Item 1.                  Security and Issuer
 
This Schedule 13D is being filed by the undersigned, pursuant to §240.13d-1(e), with respect to the Common Stock, $0.01 par value per share (the “Shares”), of Brookdale Senior Living Inc. (the “Company”), whose principal executive offices are located at 111 Westwood Place, Suite 400, Brentwood, Tennessee 37027.  
 
Item 2.                  Identity and Background

(a-c,f) This Statement is filed on behalf of each of the following persons (collectively, the “Reporting Persons”):
 
i) Glenview Capital Management, LLC (“Glenview Capital Management”);
 
ii) Larry Robbins (“Mr.

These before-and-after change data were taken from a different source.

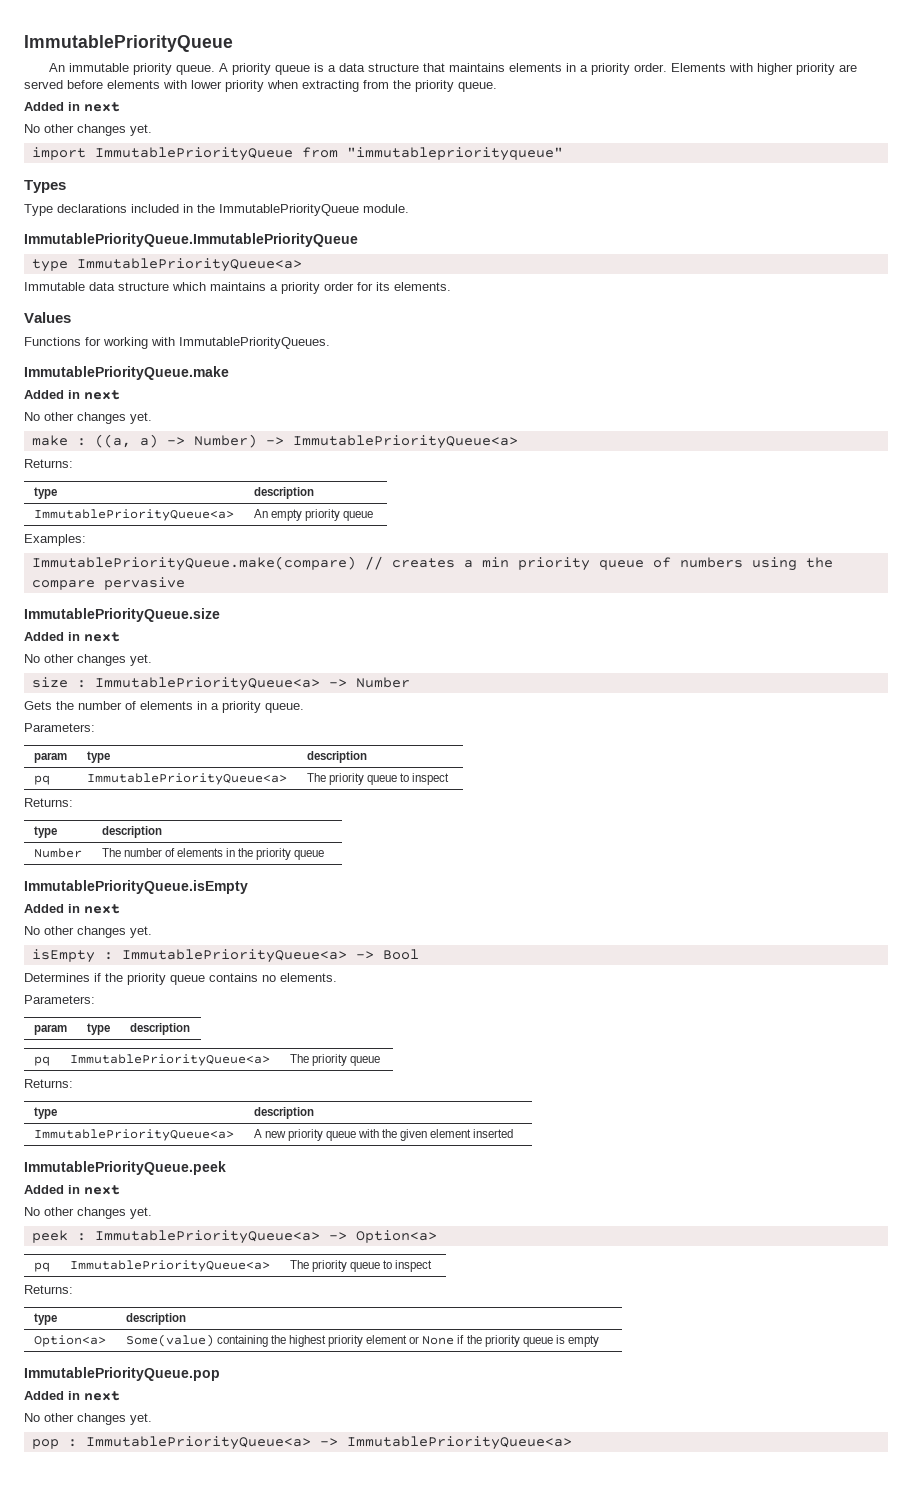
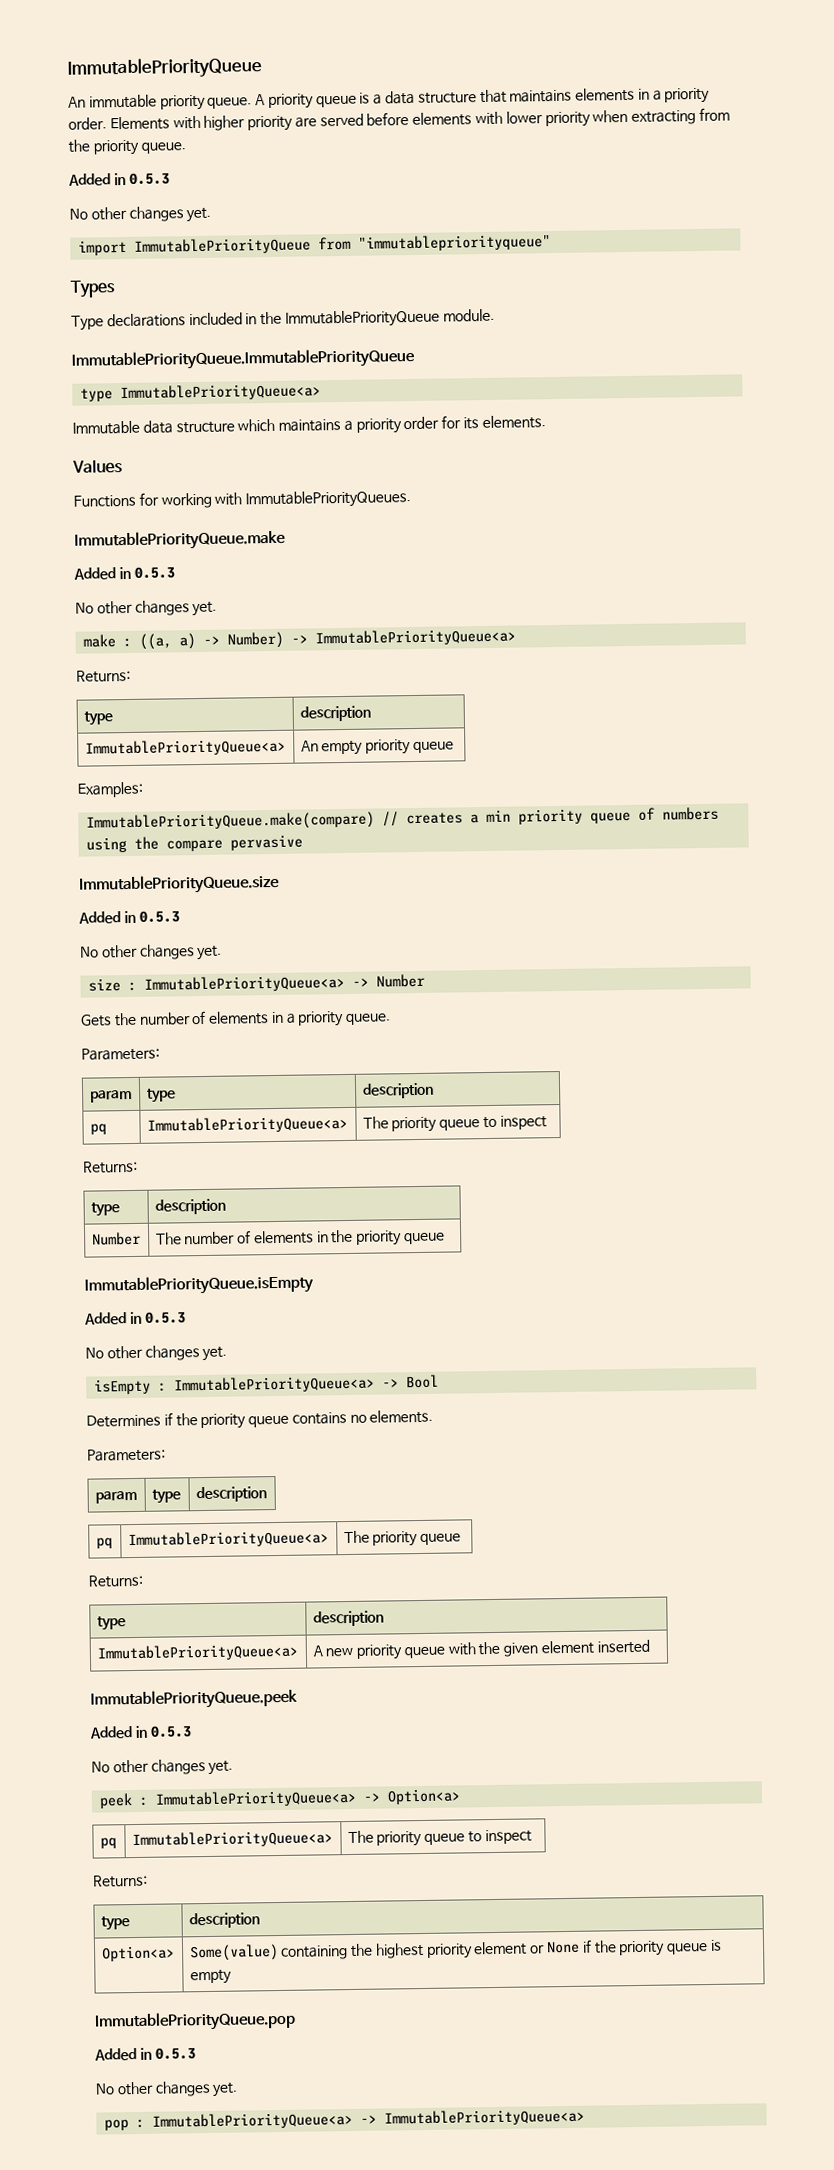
[84,102,120,112] next -> [128,172,170,185] 0.5.3
[84,390,120,400] next -> [133,566,175,579] 0.5.3
[84,632,120,642] next -> [138,910,180,923] 0.5.3
[84,904,120,914] next -> [144,1311,186,1324] 0.5.3
[84,1185,120,1195] next -> [149,1725,192,1738] 0.5.3
[84,1391,120,1401] next -> [154,2047,196,2060] 0.5.3

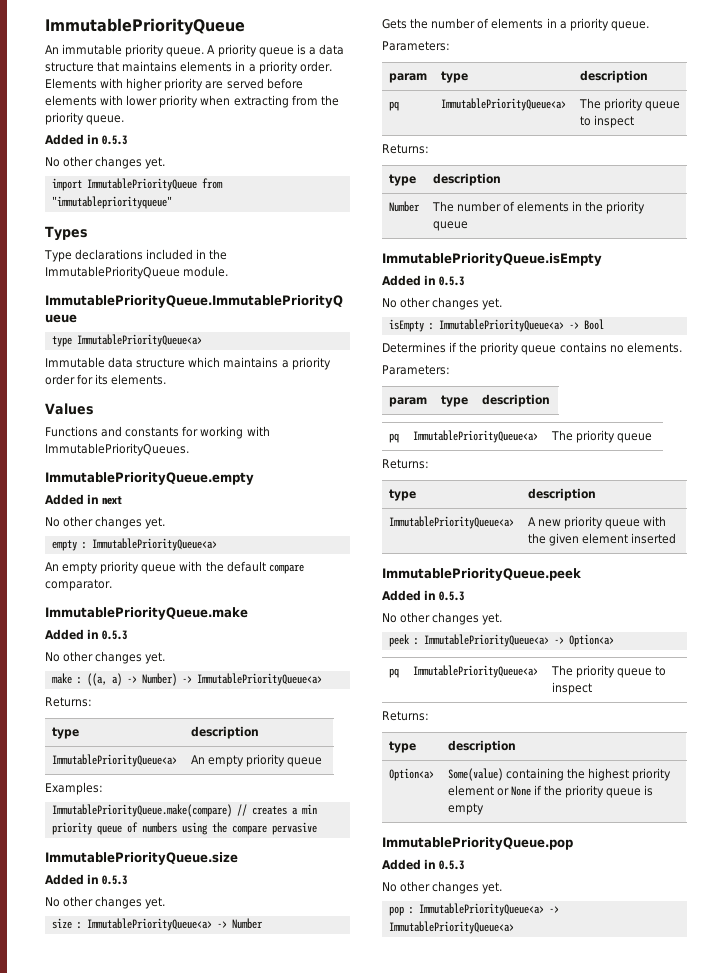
(136, 501) none -> [101,426,180,437] and constants
(412, 499) none -> [45,472,254,485] [45,494,123,505] [45,516,166,529] [51,538,217,551] [45,561,304,574] [45,579,112,591] // ImmutablePriorityQueue.empty // Added in next // No other changes yet. // empty : ImmutablePriorityQueue<a> // An empty priority queue with the default compare comparator.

Robbins”).
 
This Statement relates to Shares (as defined herein) and Call Options (as defined herein) to acquire Shares held for the accounts of Glenview Capital Partners, L.P., a Delaware limited partnership (“Glenview Capital Partners”), Glenview Capital Master Fund, Ltd., a Cayman Islands exempted company (“Glenview Capital Master Fund”), Glenview Institutional Partners, L.P., a Delaware limited partnership (“Glenview Institutional Partners”), Glenview Capital Opportunity Fund, L.P., a Delaware limited partnership (“Glenview Capital Opportunity Fund”), and Glenview Offshore Opportunity Master Fund, Ltd., a Cayman Islands exempted company (“Glenview Offshore Opportunity Master Fund” and, together with Glenview Capital Partners, Glenview Capital Master Fund, Glenview Institutional Partners and Glenview Capital Opportunity Fund, the “Glenview Funds”).

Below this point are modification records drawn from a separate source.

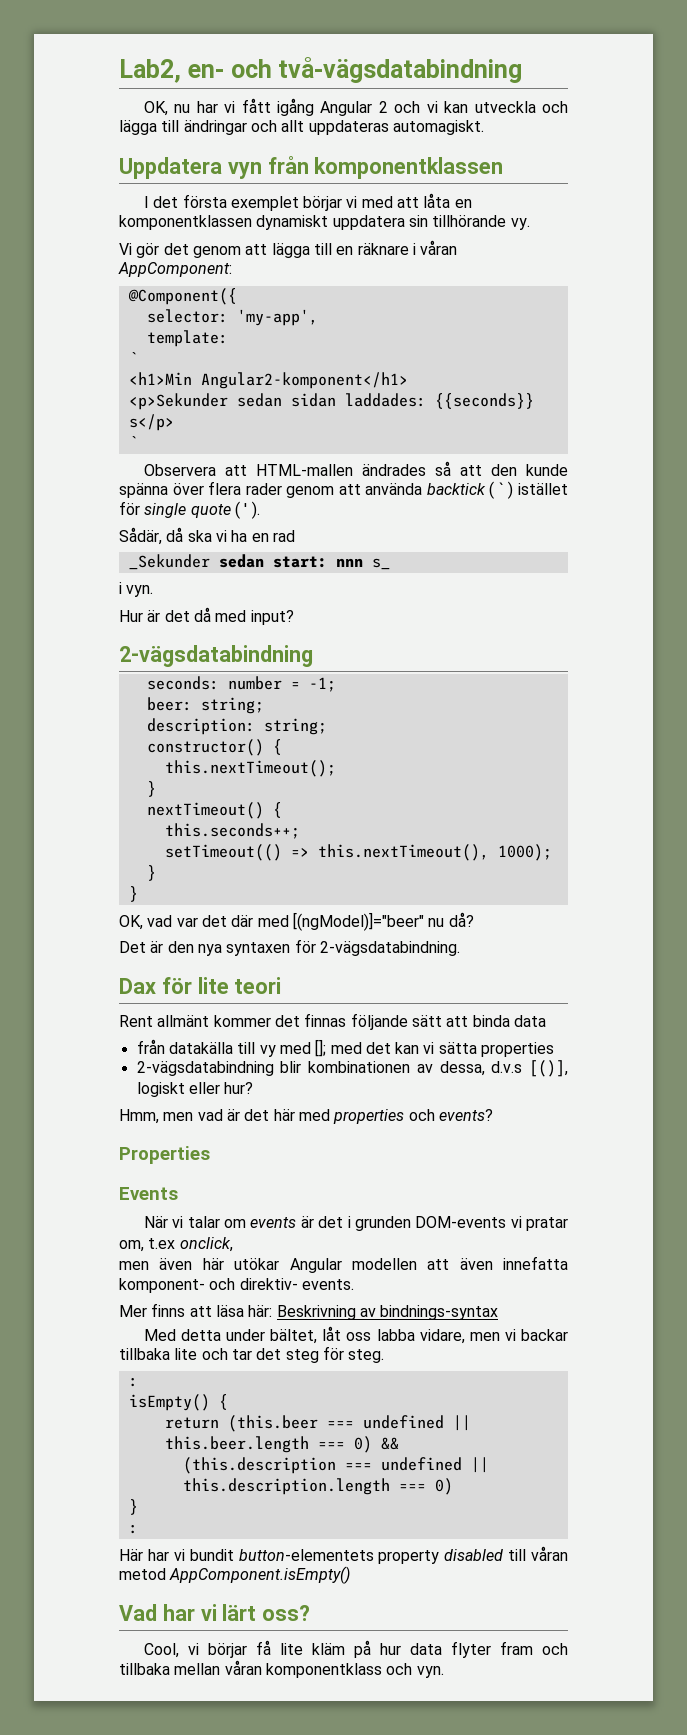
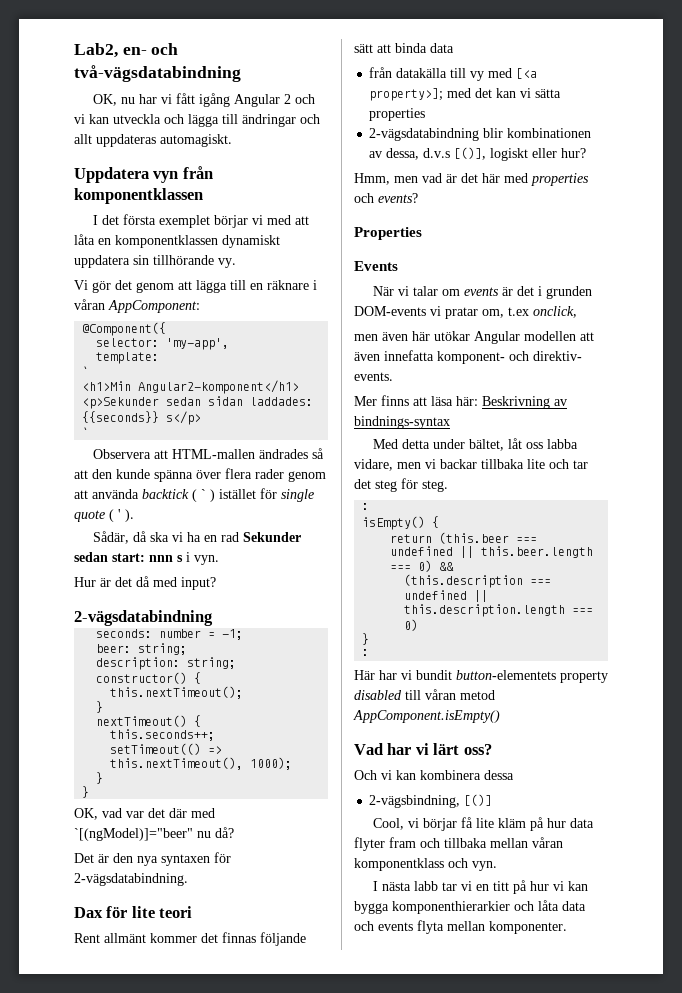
[128,554,210,570] // _Sekunder -> [242,532,301,542] Sekunder
[371,558,390,570] s_ // -> [177,555,183,562] s
[292,912,424,931] [(ngModel)]="beer" -> [74,828,193,841] `[(ngModel)]="beer"
[315,1039,327,1057] []; -> [516,68,538,79] [369,88,444,101] [<a property>];
(311, 1613) none -> [354,770,514,780] [369,794,493,808] // Och vi kan kombinera dessa // 2-vägsbindning, [()]
(444, 1672) none -> [372,880,588,894] [354,900,586,914] [354,920,567,934] // I nästa labb tar vi en titt på hur vi kan bygga komponenthierarkier och låta data och events flyta mellan komponenter.

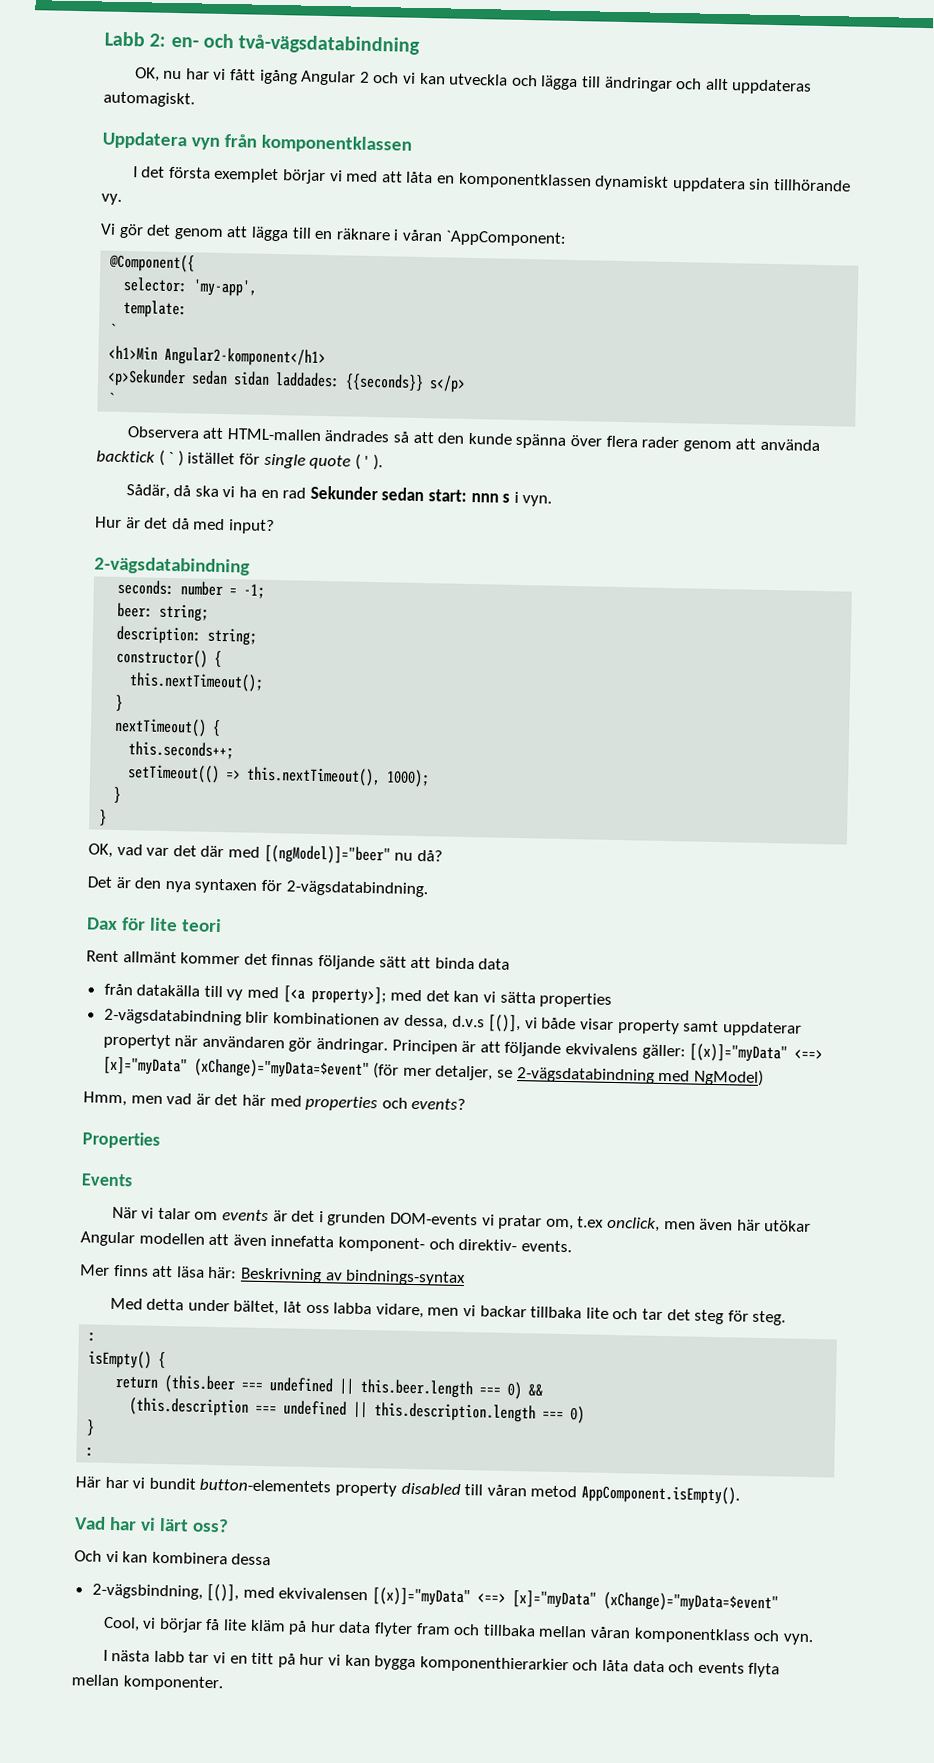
[74,43,118,58] Lab2, -> [104,31,167,47] Labb 2:
[108,300,200,313] AppComponent: -> [445,230,568,247] `AppComponent:
[74,828,193,841] `[(ngModel)]="beer" -> [263,844,391,865] [(ngModel)]="beer"
[490,148,587,161] logiskt eller hur? -> [524,1017,802,1037] [102,1033,824,1063] [102,1056,764,1086] vi både visar property samt uppdaterar propertyt när användaren gör ändringar. Principen är att följande ekvivalens gäller: [(x)]="myData" <==> [x]="myData" (xChange)="myData=$event" (för mer detaljer, se 2-vägsdatabindning med NgModel)
(577, 312) // -> (660, 1224) none
[353,710,500,723] AppComponent.isEmpty() -> [580,1484,740,1505] AppComponent.isEmpty().
[464,794,493,806] [()] -> [206,1583,780,1613] [()], med ekvivalensen [(x)]="myData" <==> [x]="myData" (xChange)="myData=$event"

Glenview Capital Management serves as investment manager to each of the Glenview Funds. Mr. Robbins is the Chief Executive Officer of Glenview Capital Management.
 
The address of the principal business office of each of Glenview Capital Management and Mr. Robbins is 767 Fifth Avenue, 44th Floor, New York, New York 10153.
 
Glenview Capital Management is a Delaware limited liability company; Mr. Robbins is a citizen of the United States of America.
 
(d) None of the Reporting Persons has, during the last five years, been convicted in a criminal proceeding (excluding traffic violations or similar misdemeanors).
 
(e) None of the Reporting Persons has, during the last five years, been a party to a civil proceeding of a judicial or administrative body of competent jurisdiction and, as a result of such proceeding, was or is subject to a judgment, decree or final order enjoining future violations of, or prohibiting or mandating activities subject to, federal or state securities laws or finding any violation with respect to such laws.
 
Item 3.                  Source and Amount of Funds or Other Consideration
 
The funds used for the purchase of the Shares and Call Options reported herein by the Reporting Persons were derived from general working capital of the Glenview Funds, which may have included margin account borrowings made in the ordinary course of business.  In such instances, the positions held in the margin accounts are pledged as collateral security for the repayment of debit balances


SCHEDULE 13D
 
 
 
Page 5 of 8 Pages
 
 
 

in the account, which may exist from time to time.  Because other securities are held in the margin accounts, it is not possible to determine the amounts, if any, of margin used to purchase the Shares and Call Options reported herein.  A total of approximately $55,238,962.20, including commissions, was paid to acquire the Shares and Call Options purchased since the filing of the Reporting Persons’ most recent Schedule 13G, filed with the SEC on February 14, 2019.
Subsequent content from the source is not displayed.